Ada tiga fase kritis dalam pembentukan dan perkembangan tandan sawit. Fase 1 (22-35 bulan sebelum panen) adalah fase terbentuknya sex yang dominan apakah bunga jantan atau betina. Bila terjadi kekeringan misalnya maka bunga jantan dominan. Fase 2 (15 bulan sebelum panen) adalah penentu terus tumbuhnya bunga.
Bila hujan berlebihan misalnya banyak bunga akan gugur. Fase 3 (3- 6 bulan sebelum tandan dipanen), yang akan menentukan berat tandan dan Elaeidobius kamerunicus memegang peranan penting. Selain memonitor populasi harus juga monitor aktifitasnya pada bunga betina yang anthesis. Hindarkan aktivitas sepele yang mengurangi populasi dan aktivitas kumbang ini seperti penyemprotan land aplikasi limbah pabrik langsung ke tanaman.

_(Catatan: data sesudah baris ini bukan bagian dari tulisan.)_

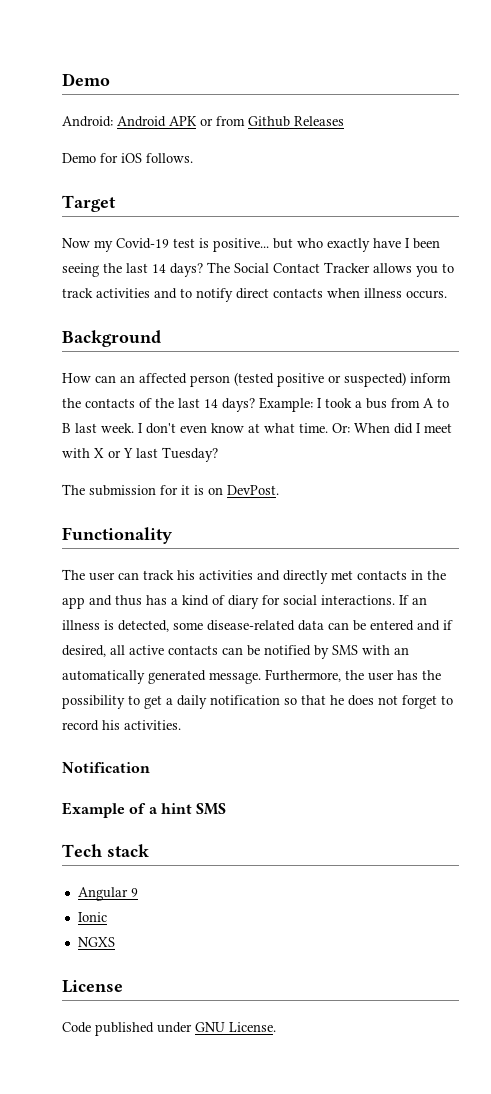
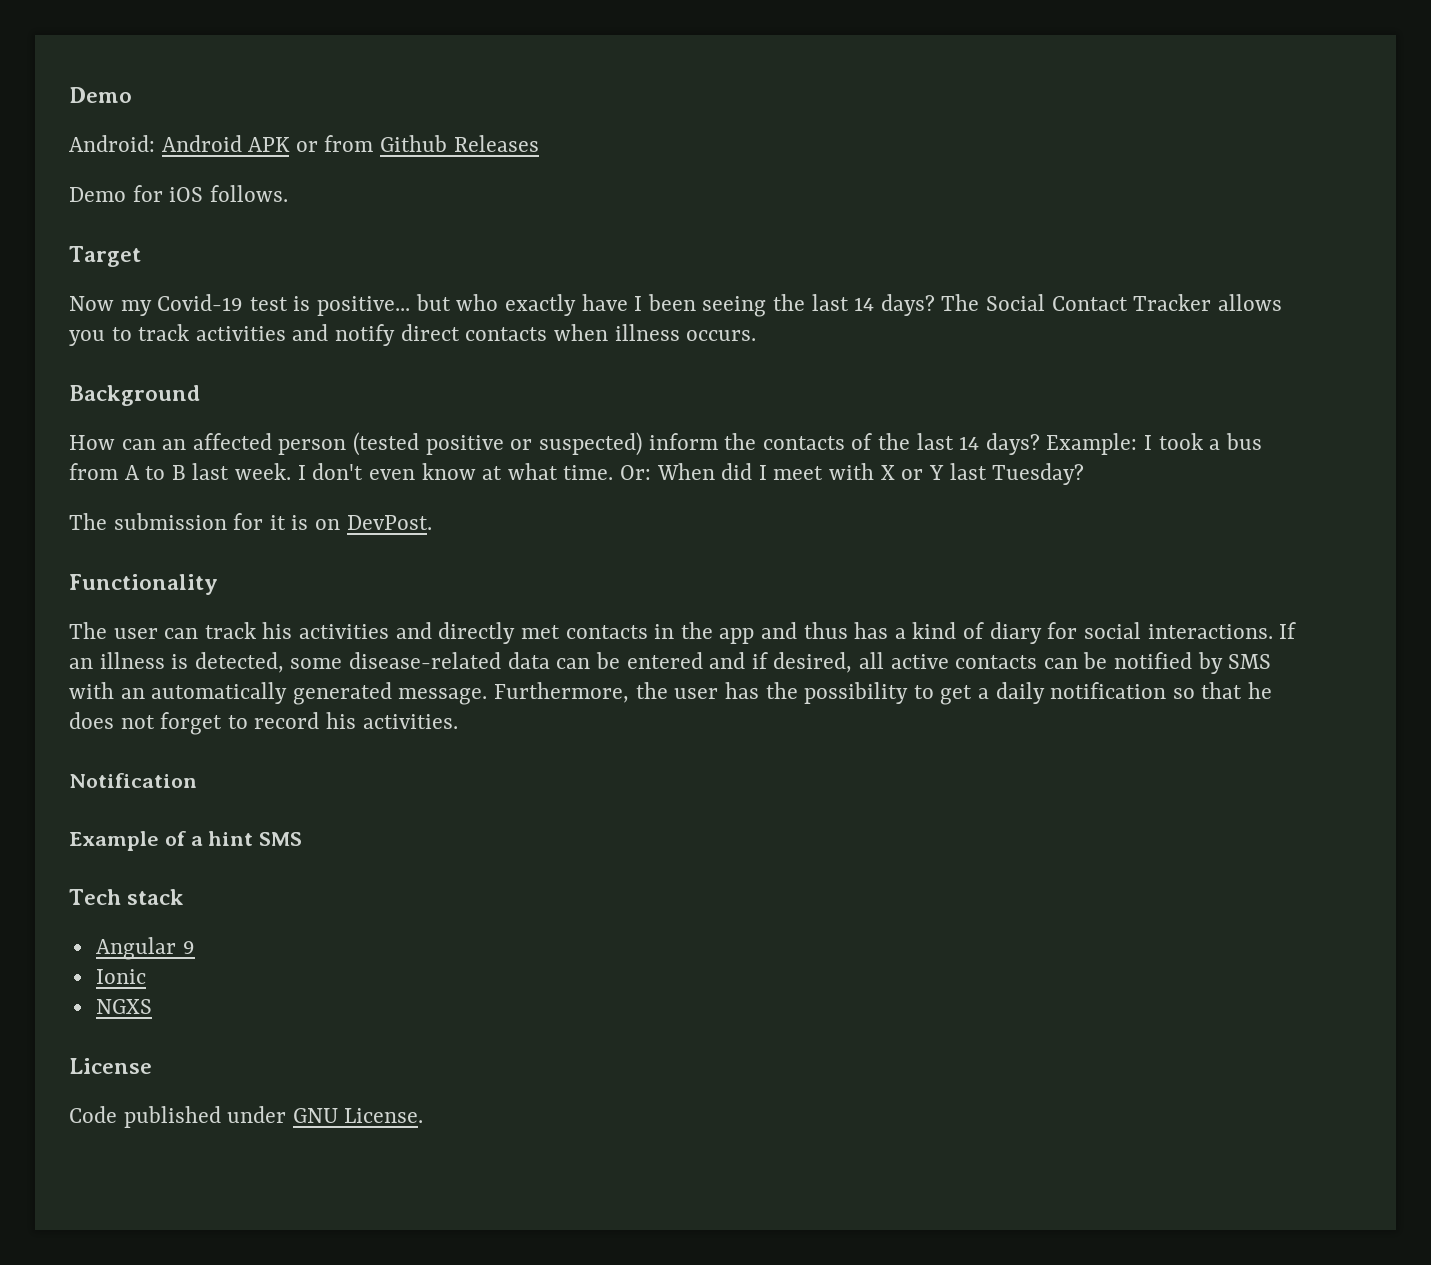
[180,288,192,298] to -> (329, 332) none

Kondisi lingkungan yang suboptimal (kekeringan) dan/atau manajemen budidaya yang kurang baik dapat menurunkan jumlah tandan yang berhasil dipanen. Efek lingkungan (terutama anomali iklim) dapat terjadi paling cepat 6 bulan, dengan pengaruh signifikan pada 1-2 tahun setelah kejadian anomali iklim. Besar kecilnya pengaruh iklim terhadap tanaman juga dipengaruhi bahan tanaman yang digunakan, umur, teknik budidaya dan faktor lainnya.
Dua anomali iklim yang sering berdampak signifikan pada sentra perkebunan kelapa sawit di Indonesia adalah El Nino Southern Oscillation (ENSO) dan the Indian Ocean Dipole (IOD). Anomali iklim disebabkan keduanya dapat membuat curah hujan diatas dan dibawah normal. Penurunan curah hujan terjadi jika El Nino dan IOD + bersamaan, terakhir terjadi tahun 2023, produksi turun sehingga produksi tahun 2024 diperkirakan turun. Peningkatan curah hujan terjadi bila La Nina dan IOD – terjadi bersamaan, terakhir terjadi tahun 2022. Tahun 2025 tidak ada perubahan iklim sehingga produksi diperkirakan naik.